Konjac fiber is a starch from the root of the konjac plant (Amorphophallus konjac) that grows in both China and Japan. The popular name for the root in Japan is devil’s tongue or konnyaku, and it is prepared there into foods that look like squares or strips of stiff gelatin, with a rubbery texture.
- Used in the same ways as glucomannan.
- Konjac root fibers offer many health-promoting benefits through their ability to form a soft gel with water. Health benefit research indicates that soluble fibers such as Glumannan may help lower blood cholesterol, slow glucose absorption, lowers the Glycemic index and promote regular bowel movements. While found in many sources such as fruits, vegetables, oats, and beans, the most-promising soluble fiber may come from Glucomannan. Derived from konjac root, glucomannan has an extraordinary water-holding capacity and is the most viscous of all known dietary fibers.
- Glucomannan offers benefits for those seeking to lose weight. Studies show that supplementing with glucomannan enhances the weight-loss effects of a calorie-restricted diet. Glucomannan may promote weight loss in obese adults, even in the absence of a calorie-restricted diet. When obese adults consumed 1 gram of glucomannan fiber one hour before each meal for eight weeks, they lost an average of 5.5 pounds of body weight—with no other changes to their eating or exercise patterns.
- Glucomannan creates a feeling of satiety or fullness through its water-binding effects. By creating a thick gel, glucomannan delays gastric emptying and slows the release of sugar into the bloodstream, which helps to lower levels of insulin and blood glucose. Additionally, glucomannan improves blood-lipid profiles and can lower systolic blood pressure. Because of these effects, glucomannan can greatly benefit individuals with metabolic syndrome or diabetes.
- Blockages of Esophagus, Throat or Intestine: The very characteristics that make konjac root attractive for weight-loss applications in rare circumstances can cause potentially life-threatening blockages of the esophagus, throat or intestine. Glucomannan absorbs large quantities of water, helping to give weight-loss candidates a feeling of fullness and thus reducing their appetite for more food. If the fiber becomes lodged in the esophagus before it reaches the stomach, its intended destination, then it can become a choking hazard, particularly as it swells with any liquid it may pick up.

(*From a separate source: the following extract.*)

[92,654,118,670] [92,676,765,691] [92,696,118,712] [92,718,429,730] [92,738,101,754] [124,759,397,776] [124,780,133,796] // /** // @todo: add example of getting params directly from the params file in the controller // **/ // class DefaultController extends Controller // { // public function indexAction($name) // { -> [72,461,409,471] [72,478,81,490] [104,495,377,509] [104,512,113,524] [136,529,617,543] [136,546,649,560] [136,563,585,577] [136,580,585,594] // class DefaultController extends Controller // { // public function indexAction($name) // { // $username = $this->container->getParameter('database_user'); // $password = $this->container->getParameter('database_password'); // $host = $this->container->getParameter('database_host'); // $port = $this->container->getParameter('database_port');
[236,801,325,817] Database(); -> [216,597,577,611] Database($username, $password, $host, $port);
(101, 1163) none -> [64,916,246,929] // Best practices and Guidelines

- Gastrointestinal Distress: Far less dangerous but annoying nonetheless, glucomannan can cause a variety of gastrointestinal complaints, including diarrhea, loose stools and flatulence. Those who experience such symptoms usually can find relief by reducing the amount of glucomannan they are taking. If, however, gastrointestinal discomfort should persist, users should discontinue use of the fiber altogether and consult their doctors.
- Potential for Interaction: Several studies indicate that glucomannan slows or reduces the body’s absorption of both cholesterol and glucose. In a study published in the October 2008 issue of the American Journal of Clinical Nutrition, Connecticut researchers found that glucomannan supplements lowered levels of both total cholesterol and low-density lipoprotein, the so-called bad cholesterol. An earlier study by researchers in Taiwan, published in a 2003 issue of the Journal of the American College of Nutrition, concluded that glucomannan supplements lowered blood glucose levels of patients with type 2 diabetes.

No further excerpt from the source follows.